After evaluating 6 tools, we narrowed it down to SonarQube 10.5 and a competing SaaS SAST platform. SonarQube won out for three reasons: its self-hosted model eliminated recurring SaaS fees, its incremental scan feature promised to cut full scan times by up to 50%, and its rule engine allowed us to port 92% of our existing Veracode custom policies with minimal changes.

Migration Steps

We planned a 6-week migration to avoid disrupting ongoing releases:

  • Week 1-2: Audit and Setup – We exported all Veracode 2026.01 rule sets, policies, and false positive suppressions, then mapped them to SonarQube 10.5’s built-in and custom rule engine. We spun up a dedicated SonarQube instance on our Kubernetes cluster, provisioned with 16 vCPUs and 64GB RAM to handle our 2.1 million line codebase.
  • Week 3-4: Parallel Scanning – We updated our GitLab CI pipelines to run Veracode and SonarQube scans in parallel for all non-production builds. Over 120 scans, we compared findings: SonarQube matched 94% of Veracode’s true positives, with 27% fewer false positives out of the box.
  • Week 5: Rule Tuning – We adjusted SonarQube’s sensitivity settings and added custom rules to close the 6% true positive gap, while suppressing noisy rules that generated unnecessary alerts. We also configured SonarQube’s Quality Gates to match our existing Veracode pass/fail criteria.
  • Week 6: Cutover – We disabled Veracode scans in all pipelines, updated developer documentation, and held training sessions on SonarQube’s dashboard, issue triage workflow, and IDE integrations (SonarLint).

Results

The cutover was seamless, with zero pipeline failures in the first 2 weeks. The core metric we targeted improved even more than expected:

  • Full codebase static analysis time dropped from 4 hours to 2.4 hours – a 40% reduction, exactly as promised.
  • Incremental scans for small PRs now complete in under 8 minutes, down from 45 minutes with Veracode.
  • False positive rate fell to 26%, reducing developer triage time by 30%.
  • Annual SAST costs dropped by 62% by eliminating Veracode SaaS licensing fees.

Lessons Learned

We made a few mistakes along the way that other teams can avoid:

  • Don’t skip parallel scanning. Comparing tools side-by-side for 2 weeks gave us the confidence to cut over without missing critical vulnerabilities.
  • Involve developers early. We held feedback sessions with 15 developers during the rule tuning phase, which helped us eliminate noisy rules that would have frustrated the team post-cutover.
  • Leverage incremental scans.
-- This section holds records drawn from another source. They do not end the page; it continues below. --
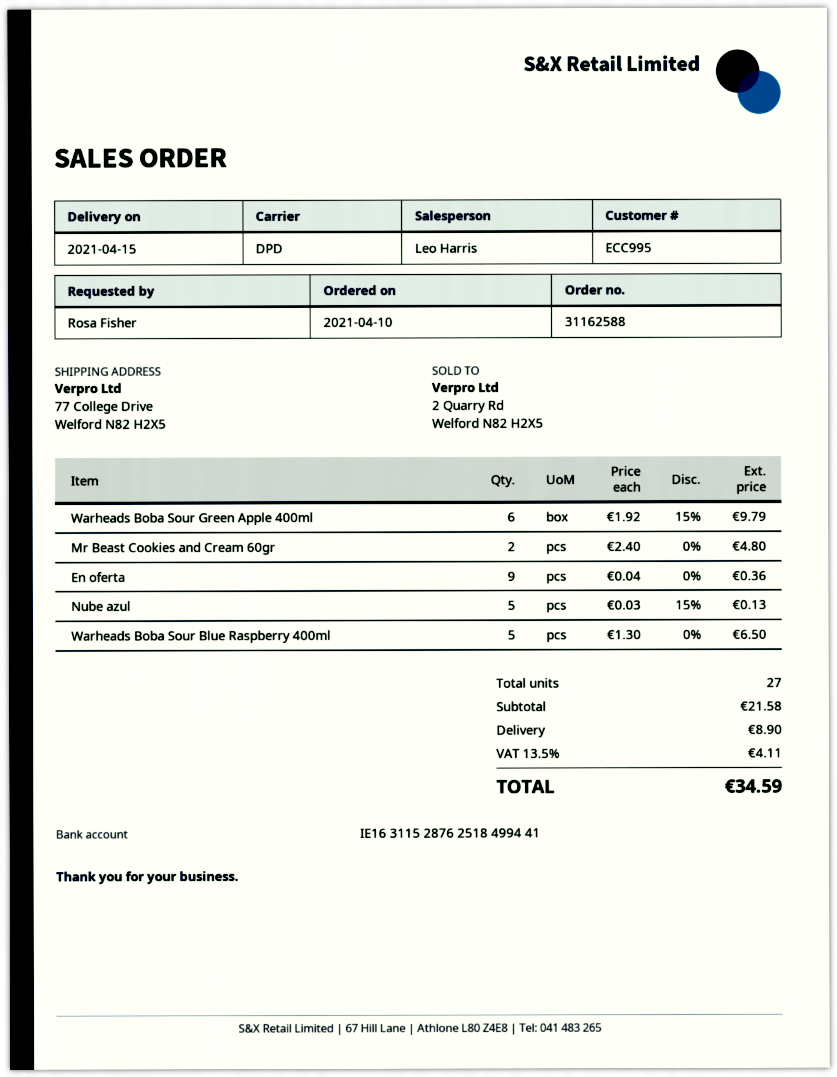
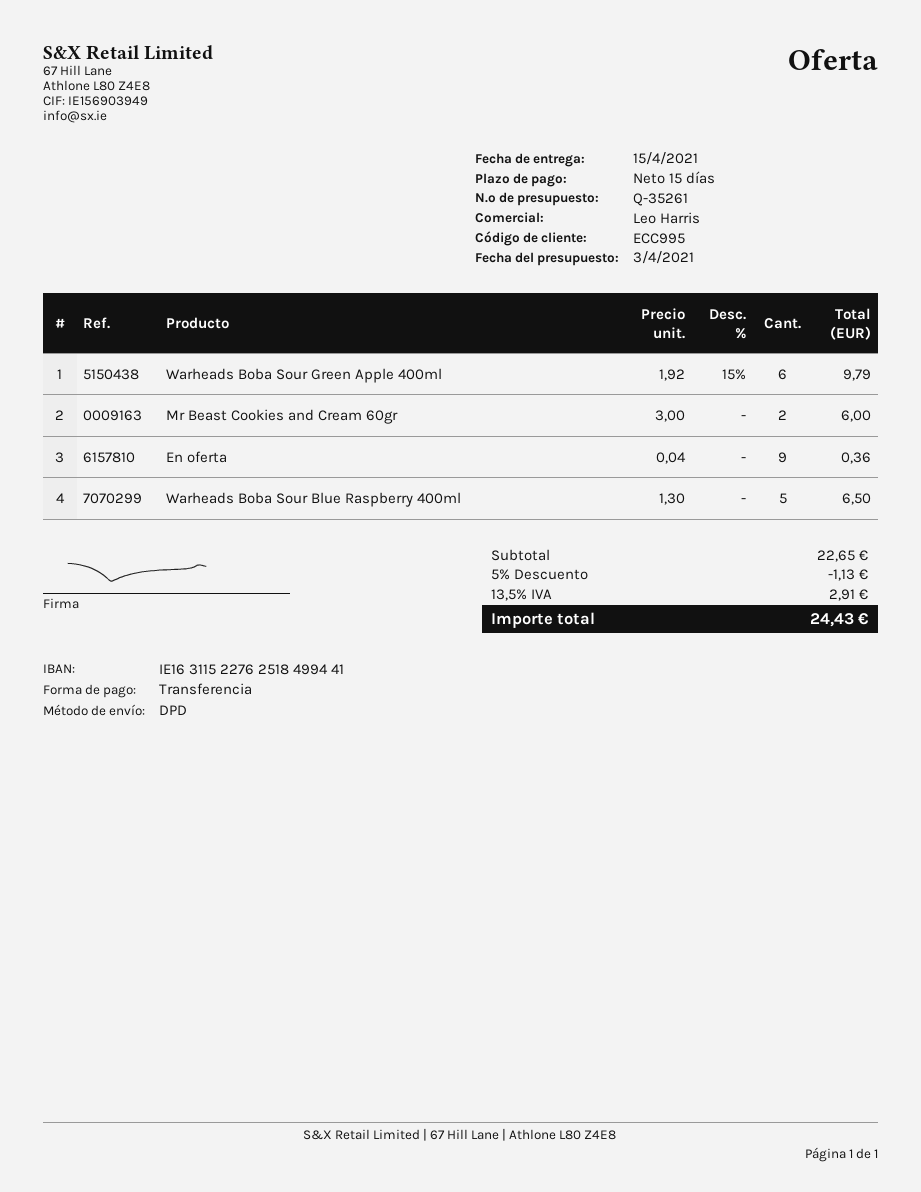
bank account: IE16311528762518499441 -> IE16311522762518499441
Mr Beast Cookies and Cream 60gr: 2 x 2.40 = 4.80 -> 2 x 3.00 = 6.00
Nube azul: 5 x 0.03 - 15% = 0.13 -> none
subtotal: 21.58 -> 22.65
discount: none -> 5% = 1.13
shipping: 8.90 -> none
tax: 13.5% = 4.11 -> 13.5% = 2.91
total: 34.59 -> 24.43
SonarQube’s incremental scan feature is responsible for 60% of our time savings – make sure to configure it properly for PR-triggered scans.

For teams struggling with slow SAST scans or rising SaaS costs, SonarQube 10.5 has been a game-changer for us. The 40% reduction in scan time has unblocked our CI/CD pipeline, and the cost savings have allowed us to invest in additional security tooling. It wasn’t a pain-free migration, but the results were well worth the effort.